Last Updated: Saturday, April 20, 2013 - 16:03

Washington: Wild fires not only destroy millions of trees each year but the residue is transported to the sea by rivers which penetrates the carbon cycle, a recent study has revealed.

Team of researchers led by Thorsten Dittgar from the Max Planck Institute for Marine Microbiology in Bremen and Rudolf Jaffe from Florida International University`s Southeast Environmental Research Center in Miami have proved that the earlier theory that the charcoal from wild fires gets decomposed in the soil is invalid.

Jaffe has said that if the charcoal was resistant and it remained in the soil, the soil colour would have turned black then.

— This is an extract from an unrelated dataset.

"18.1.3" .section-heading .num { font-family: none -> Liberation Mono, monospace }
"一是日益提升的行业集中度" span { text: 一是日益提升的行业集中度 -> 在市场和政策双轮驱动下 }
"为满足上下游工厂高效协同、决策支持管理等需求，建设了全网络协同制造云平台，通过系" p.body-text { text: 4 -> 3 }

They have discovered that the charcoal from wildfires and combustion of biomass is, instead transported into wetlands, rivers and finally the oceans and the soluble charcoal mass forms ten percent of the total amount of dissolved organic carbon.

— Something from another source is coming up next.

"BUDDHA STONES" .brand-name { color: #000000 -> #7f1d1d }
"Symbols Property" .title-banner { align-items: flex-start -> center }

The international team included researchers from prestigious universities in Georgia, Massachusetts and Finland who worked to collect 174 water samples across the world, including Amazon, the Congo, and the Yangtze and Arctic sites.

Dittmar has said that the carbon chemistry in the oceans has given an estimate of about 25 million tonnes of dissolved charcoal transported from the land to sea each year.

Study implies that carbon sequestration techniques (the process of capture and long-term storage of atmospheric carbon dioxide) must be brought into practice to better understand the charcoal producing processes and its transport to the oceans.

Biochar addition to soils focuses on storing carbon by means of adding vegetation-derived charcoal to agricultural soils and is helpful in carbon sequestration.